◆ **EXERCISE INSTRUCTIONS**
Stop after the line that contains "Slamp Étoile Parete". Until then, retype each line of the entries exactly from the first one, skipping pictures.

◆ **ENTRIES SUPPLIED**
___
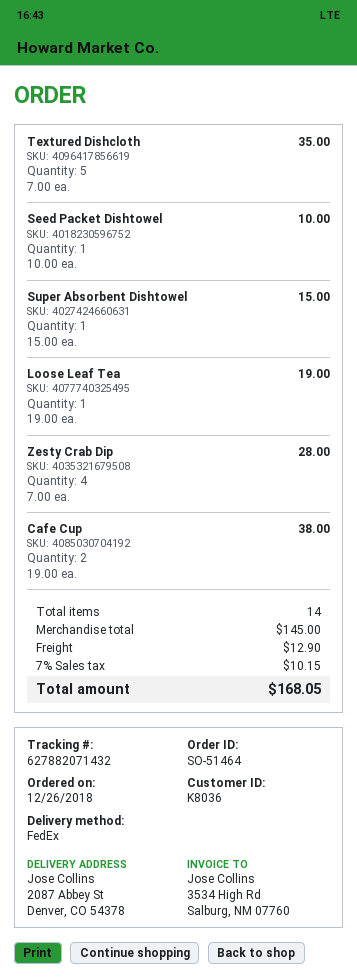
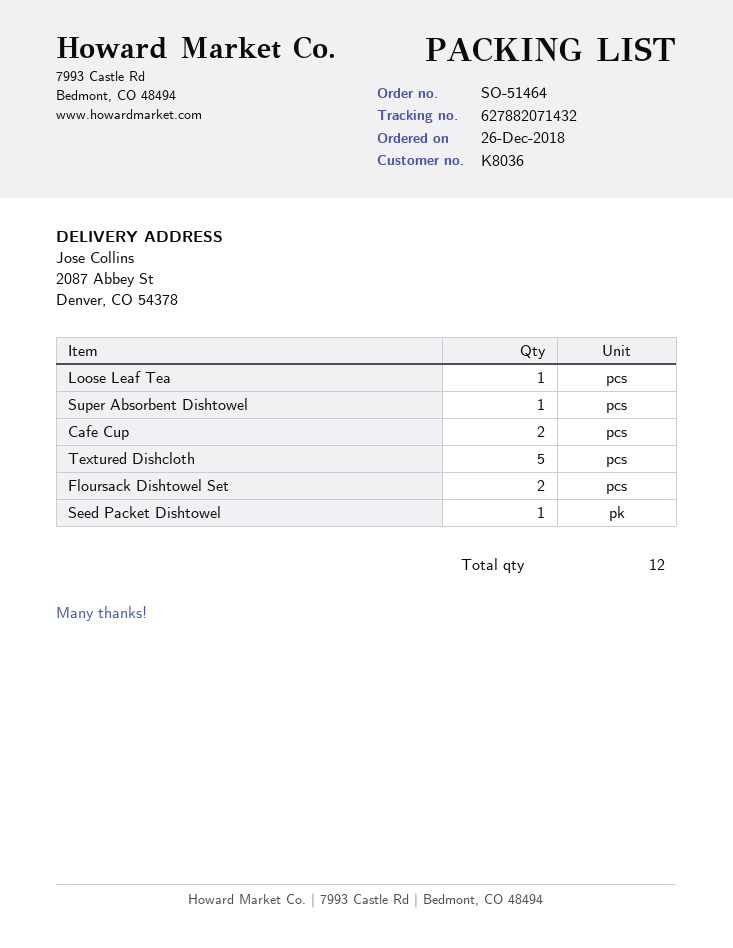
Zesty Crab Dip: 4 -> none
Floursack Dishtowel Set: none -> 2
total quantity: 14 -> 12

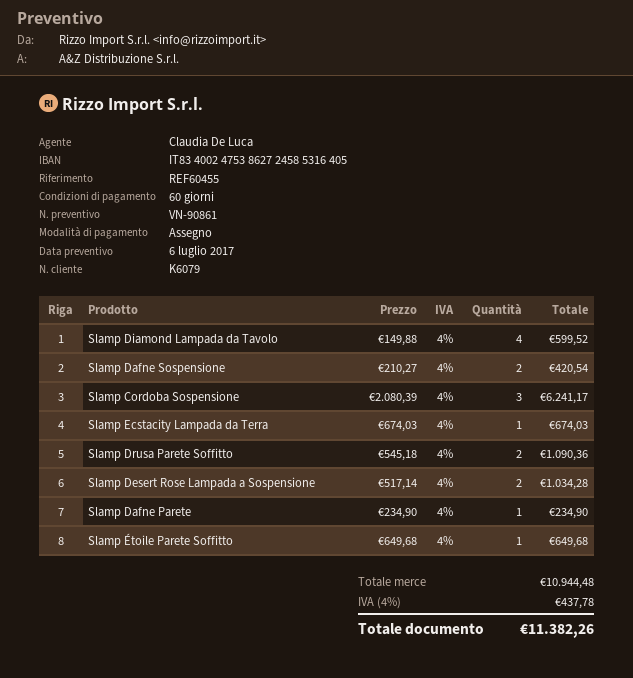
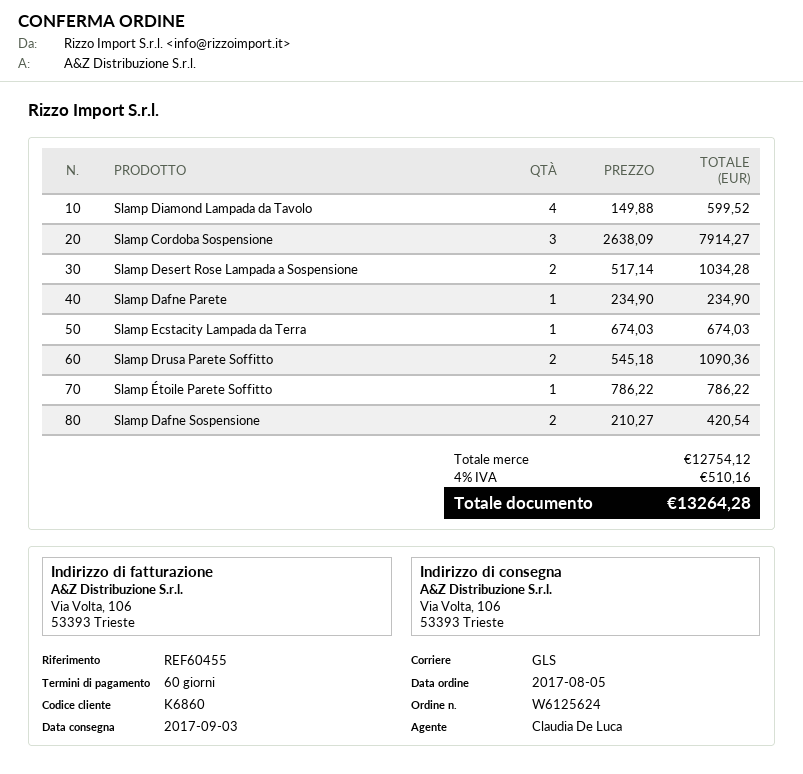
customer number: K6079 -> K6860
Slamp Cordoba Sospensione: 3 x 2080.39 = 6241.17 -> 3 x 2638.09 = 7914.27
Slamp Étoile Parete Soffitto: 1 x 649.68 = 649.68 -> 1 x 786.22 = 786.22
subtotal: 10944.48 -> 12754.12
tax: 4% = 437.78 -> 4% = 510.16
total: 11382.26 -> 13264.28

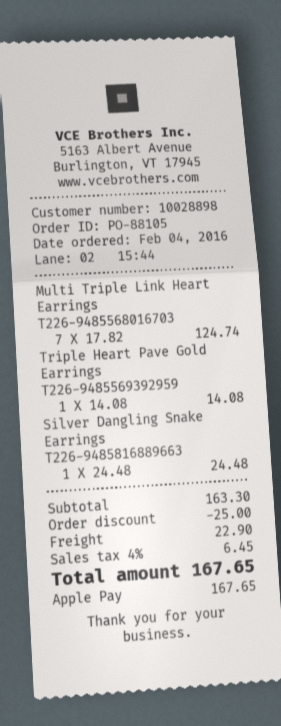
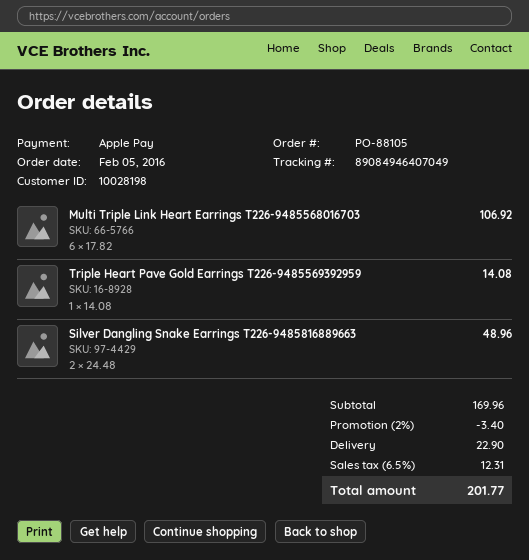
order date: 2016-02-04 -> 2016-02-05
customer number: 10028898 -> 10028198
Multi Triple Link Heart Earrings T226-9485568016703: 7 x 17.82 = 124.74 -> 6 x 17.82 = 106.92
Silver Dangling Snake Earrings T226-9485816889663: 1 x 24.48 = 24.48 -> 2 x 24.48 = 48.96
subtotal: 163.30 -> 169.96
discount: 25.00 -> 3.40
tax: 4% = 6.45 -> 6.5% = 12.31
total: 167.65 -> 201.77

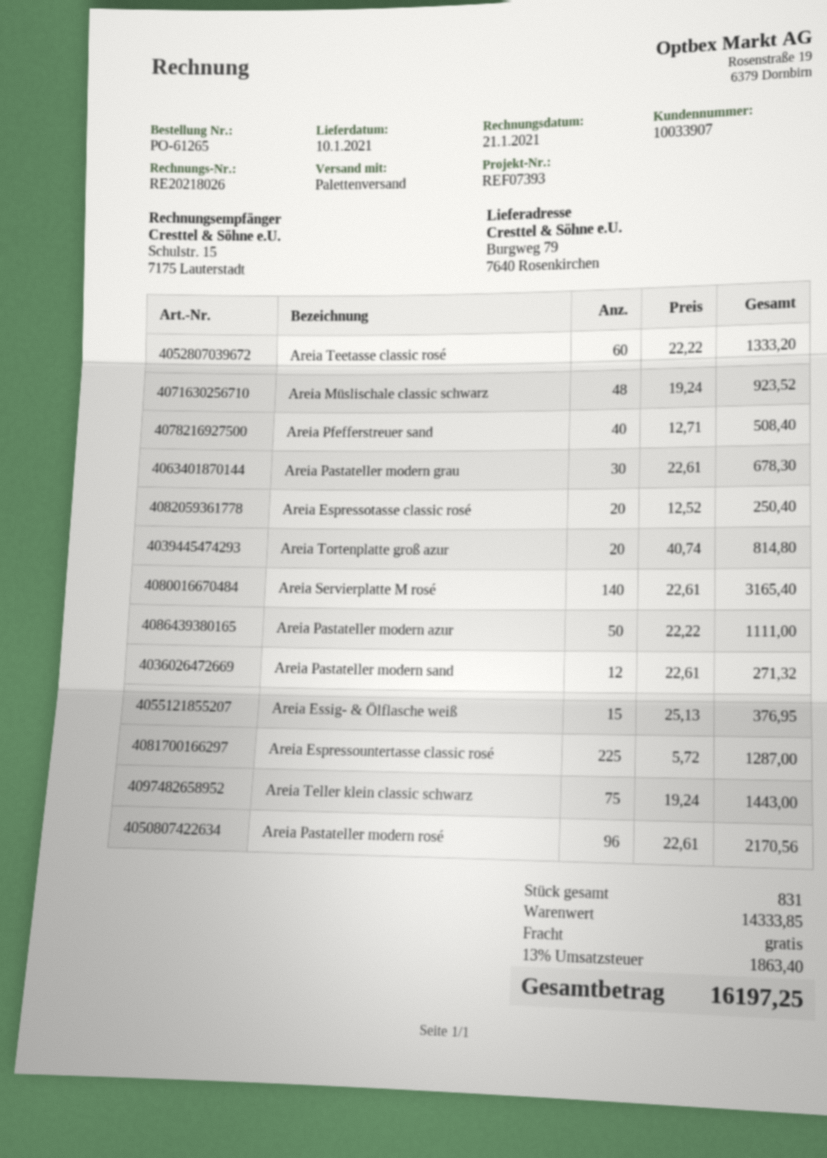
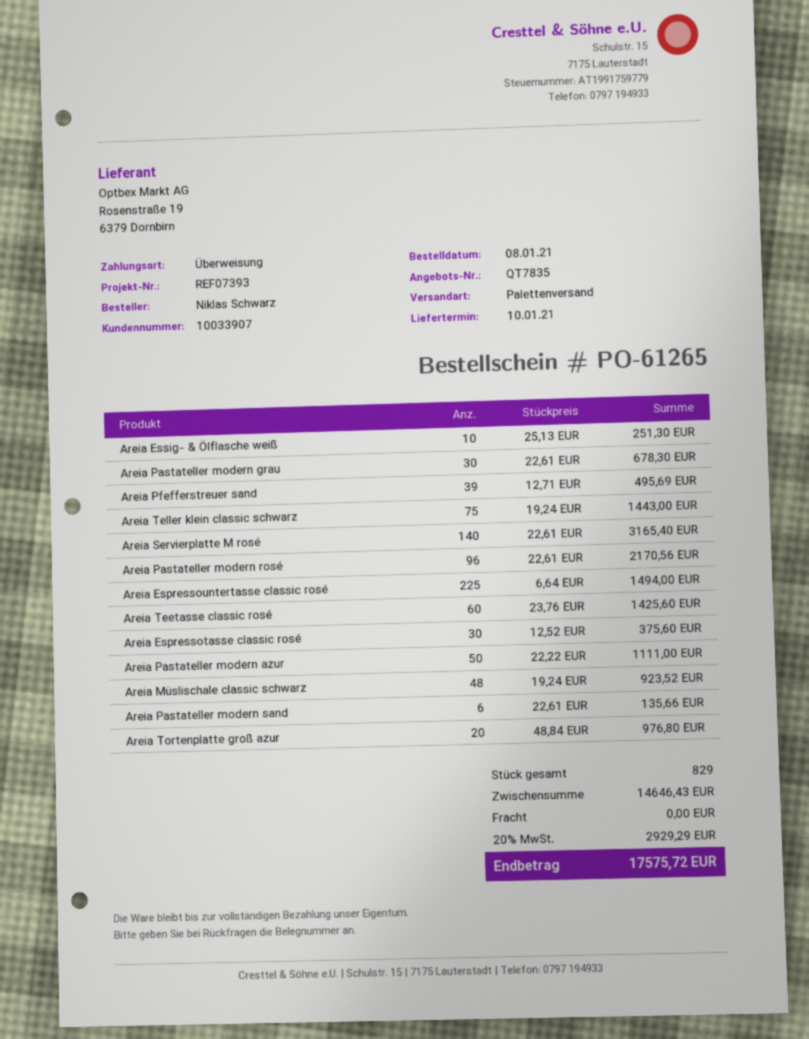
Areia Teetasse classic rosé: 60 x 22.22 = 1333.20 -> 60 x 23.76 = 1425.60
Areia Pfefferstreuer sand: 40 x 12.71 = 508.40 -> 39 x 12.71 = 495.69
Areia Espressotasse classic rosé: 20 x 12.52 = 250.40 -> 30 x 12.52 = 375.60
Areia Tortenplatte groß azur: 20 x 40.74 = 814.80 -> 20 x 48.84 = 976.80
Areia Pastateller modern sand: 12 x 22.61 = 271.32 -> 6 x 22.61 = 135.66
Areia Essig- & Ölflasche weiß: 15 x 25.13 = 376.95 -> 10 x 25.13 = 251.30
Areia Espressountertasse classic rosé: 225 x 5.72 = 1287.00 -> 225 x 6.64 = 1494.00
total quantity: 831 -> 829
subtotal: 14333.85 -> 14646.43
tax: 13% = 1863.40 -> 20% = 2929.29
total: 16197.25 -> 17575.72

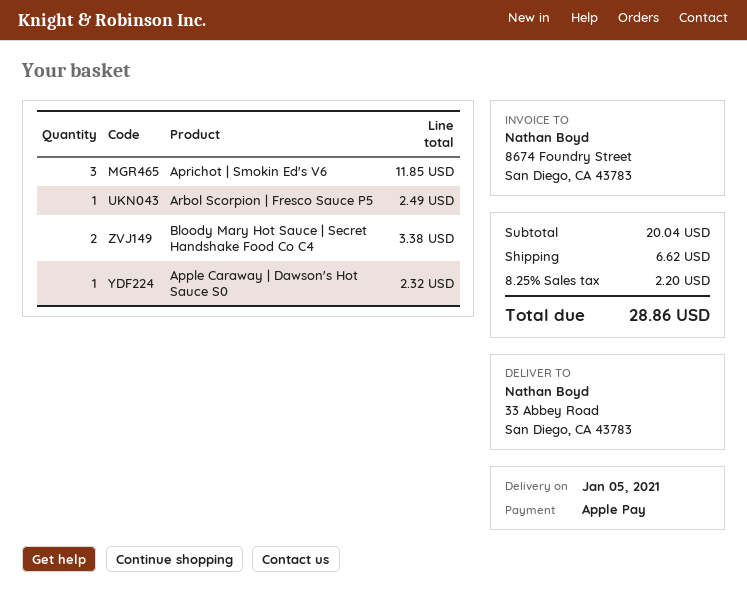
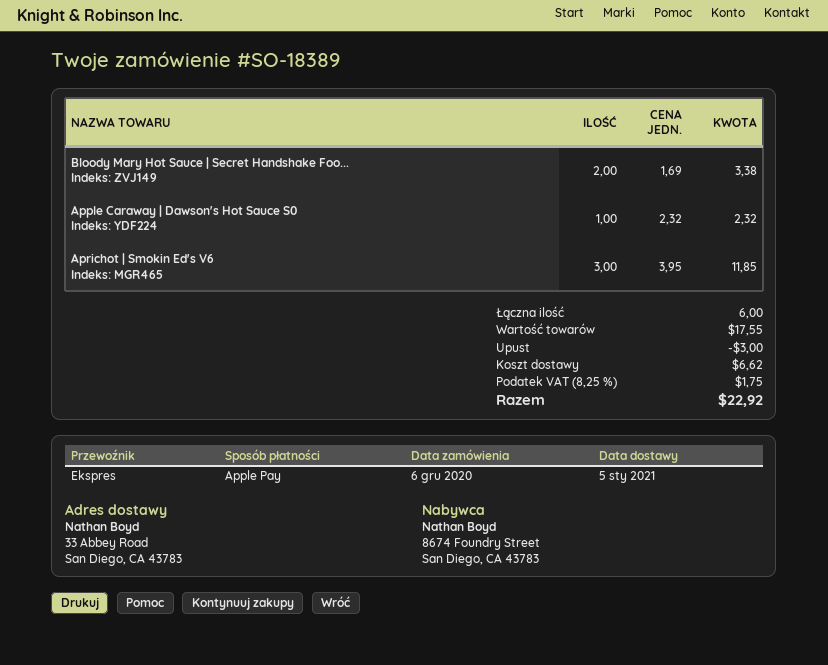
Arbol Scorpion | Fresco Sauce P5: 1 for 2.49 -> none
subtotal: 20.04 -> 17.55
discount: none -> 3.00
tax: 8.25% = 2.20 -> 8.25% = 1.75
total: 28.86 -> 22.92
___
◆ **WORKED SOLUTION**
Zesty Crab Dip: 4 -> none
Floursack Dishtowel Set: none -> 2
total quantity: 14 -> 12

customer number: K6079 -> K6860
Slamp Cordoba Sospensione: 3 x 2080.39 = 6241.17 -> 3 x 2638.09 = 7914.27
Slamp Étoile Parete Soffitto: 1 x 649.68 = 649.68 -> 1 x 786.22 = 786.22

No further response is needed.